ACTION ITEM:
Set down a true copy of the data, with all pictures left out.

PROVIDED ENTRIES:
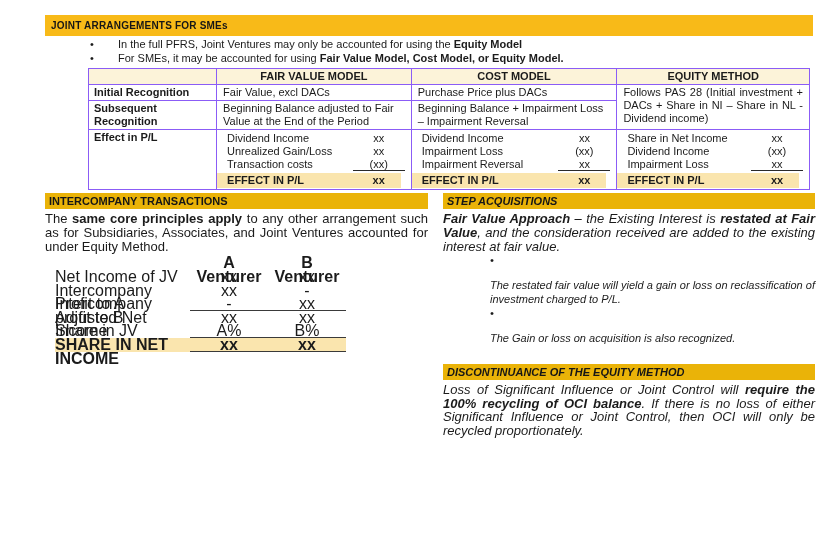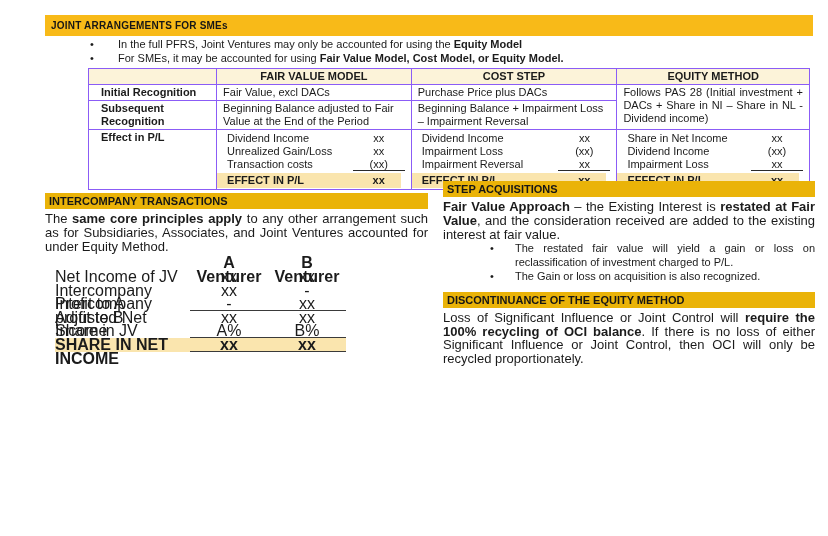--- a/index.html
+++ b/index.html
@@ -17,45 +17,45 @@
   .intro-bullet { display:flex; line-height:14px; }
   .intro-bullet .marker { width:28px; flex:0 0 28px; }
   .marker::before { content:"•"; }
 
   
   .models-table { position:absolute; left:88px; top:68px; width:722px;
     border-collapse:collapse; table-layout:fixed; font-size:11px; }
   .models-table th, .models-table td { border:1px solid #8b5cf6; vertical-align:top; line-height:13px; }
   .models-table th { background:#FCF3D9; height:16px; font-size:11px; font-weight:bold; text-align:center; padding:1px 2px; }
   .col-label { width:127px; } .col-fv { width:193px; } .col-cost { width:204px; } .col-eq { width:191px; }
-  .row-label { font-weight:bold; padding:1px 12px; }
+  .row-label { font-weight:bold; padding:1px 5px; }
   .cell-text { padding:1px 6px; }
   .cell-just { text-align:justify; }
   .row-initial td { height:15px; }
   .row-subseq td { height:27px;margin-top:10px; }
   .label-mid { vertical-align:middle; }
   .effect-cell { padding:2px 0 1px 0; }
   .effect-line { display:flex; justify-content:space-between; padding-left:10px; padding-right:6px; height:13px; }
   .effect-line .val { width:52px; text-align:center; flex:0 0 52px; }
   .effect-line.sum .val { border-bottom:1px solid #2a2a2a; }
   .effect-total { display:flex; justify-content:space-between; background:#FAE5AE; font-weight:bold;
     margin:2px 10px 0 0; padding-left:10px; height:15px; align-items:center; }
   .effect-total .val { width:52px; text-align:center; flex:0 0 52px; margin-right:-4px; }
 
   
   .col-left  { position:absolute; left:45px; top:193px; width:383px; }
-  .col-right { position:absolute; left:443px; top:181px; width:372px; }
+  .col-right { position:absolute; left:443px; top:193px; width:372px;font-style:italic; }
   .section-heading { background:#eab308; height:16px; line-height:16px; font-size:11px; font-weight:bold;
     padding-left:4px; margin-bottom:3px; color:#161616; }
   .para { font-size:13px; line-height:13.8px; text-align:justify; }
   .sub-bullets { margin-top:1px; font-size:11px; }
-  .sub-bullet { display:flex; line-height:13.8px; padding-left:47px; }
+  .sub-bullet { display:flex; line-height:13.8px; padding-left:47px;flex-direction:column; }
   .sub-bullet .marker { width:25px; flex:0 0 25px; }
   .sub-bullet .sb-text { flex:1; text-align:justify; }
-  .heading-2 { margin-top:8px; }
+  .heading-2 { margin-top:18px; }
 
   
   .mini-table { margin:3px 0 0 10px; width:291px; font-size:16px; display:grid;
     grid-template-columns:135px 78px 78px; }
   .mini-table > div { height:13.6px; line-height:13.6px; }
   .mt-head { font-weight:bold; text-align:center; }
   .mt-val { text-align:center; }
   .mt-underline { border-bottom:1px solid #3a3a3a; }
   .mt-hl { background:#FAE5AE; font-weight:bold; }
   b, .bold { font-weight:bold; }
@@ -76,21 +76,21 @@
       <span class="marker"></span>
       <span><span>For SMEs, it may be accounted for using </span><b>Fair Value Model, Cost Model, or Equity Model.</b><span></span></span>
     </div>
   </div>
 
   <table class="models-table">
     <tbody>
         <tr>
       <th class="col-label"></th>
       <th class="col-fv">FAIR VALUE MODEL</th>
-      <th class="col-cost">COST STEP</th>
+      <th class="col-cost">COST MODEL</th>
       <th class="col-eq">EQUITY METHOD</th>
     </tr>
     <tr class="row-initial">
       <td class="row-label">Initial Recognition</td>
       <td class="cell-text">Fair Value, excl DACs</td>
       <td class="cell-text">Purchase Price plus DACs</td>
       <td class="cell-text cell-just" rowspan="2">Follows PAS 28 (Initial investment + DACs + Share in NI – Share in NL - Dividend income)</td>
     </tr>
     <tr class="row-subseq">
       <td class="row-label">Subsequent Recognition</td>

ANSWER FOR THE TASK:
--- a/index.html
+++ b/index.html
@@ -17,45 +17,45 @@
   .intro-bullet { display:flex; line-height:14px; }
   .intro-bullet .marker { width:28px; flex:0 0 28px; }
   .marker::before { content:"•"; }
 
   
   .models-table { position:absolute; left:88px; top:68px; width:722px;
     border-collapse:collapse; table-layout:fixed; font-size:11px; }
   .models-table th, .models-table td { border:1px solid #8b5cf6; vertical-align:top; line-height:13px; }
   .models-table th { background:#FCF3D9; height:16px; font-size:11px; font-weight:bold; text-align:center; padding:1px 2px; }
   .col-label { width:127px; } .col-fv { width:193px; } .col-cost { width:204px; } .col-eq { width:191px; }
-  .row-label { font-weight:bold; padding:1px 12px; }
+  .row-label { font-weight:bold; padding:1px 5px; }
   .cell-text { padding:1px 6px; }
   .cell-just { text-align:justify; }
   .row-initial td { height:15px; }
   .row-subseq td { height:27px;margin-top:10px; }
   .label-mid { vertical-align:middle; }
   .effect-cell { padding:2px 0 1px 0; }
   .effect-line { display:flex; justify-content:space-between; padding-left:10px; padding-right:6px; height:13px; }
   .effect-line .val { width:52px; text-align:center; flex:0 0 52px; }
   .effect-line.sum .val { border-bottom:1px solid #2a2a2a; }
   .effect-total { display:flex; justify-content:space-between; background:#FAE5AE; font-weight:bold;
     margin:2px 10px 0 0; padding-left:10px; height:15px; align-items:center; }
   .effect-total .val { width:52px; text-align:center; flex:0 0 52px; margin-right:-4px; }
 
   
   .col-left  { position:absolute; left:45px; top:193px; width:383px; }
-  .col-right { position:absolute; left:443px; top:181px; width:372px; }
+  .col-right { position:absolute; left:443px; top:193px; width:372px;font-style:italic; }
   .section-heading { background:#eab308; height:16px; line-height:16px; font-size:11px; font-weight:bold;
     padding-left:4px; margin-bottom:3px; color:#161616; }
   .para { font-size:13px; line-height:13.8px; text-align:justify; }
   .sub-bullets { margin-top:1px; font-size:11px; }
-  .sub-bullet { display:flex; line-height:13.8px; padding-left:47px; }
+  .sub-bullet { display:flex; line-height:13.8px; padding-left:47px;flex-direction:column; }
   .sub-bullet .marker { width:25px; flex:0 0 25px; }
   .sub-bullet .sb-text { flex:1; text-align:justify; }
-  .heading-2 { margin-top:8px; }
+  .heading-2 { margin-top:18px; }
 
   
   .mini-table { margin:3px 0 0 10px; width:291px; font-size:16px; display:grid;
     grid-template-columns:135px 78px 78px; }
   .mini-table > div { height:13.6px; line-height:13.6px; }
   .mt-head { font-weight:bold; text-align:center; }
   .mt-val { text-align:center; }
   .mt-underline { border-bottom:1px solid #3a3a3a; }
   .mt-hl { background:#FAE5AE; font-weight:bold; }
   b, .bold { font-weight:bold; }
@@ -76,21 +76,21 @@
       <span class="marker"></span>
       <span><span>For SMEs, it may be accounted for using </span><b>Fair Value Model, Cost Model, or Equity Model.</b><span></span></span>
     </div>
   </div>
 
   <table class="models-table">
     <tbody>
         <tr>
       <th class="col-label"></th>
       <th class="col-fv">FAIR VALUE MODEL</th>
-      <th class="col-cost">COST STEP</th>
+      <th class="col-cost">COST MODEL</th>
       <th class="col-eq">EQUITY METHOD</th>
     </tr>
     <tr class="row-initial">
       <td class="row-label">Initial Recognition</td>
       <td class="cell-text">Fair Value, excl DACs</td>
       <td class="cell-text">Purchase Price plus DACs</td>
       <td class="cell-text cell-just" rowspan="2">Follows PAS 28 (Initial investment + DACs + Share in NI – Share in NL - Dividend income)</td>
     </tr>
     <tr class="row-subseq">
       <td class="row-label">Subsequent Recognition</td>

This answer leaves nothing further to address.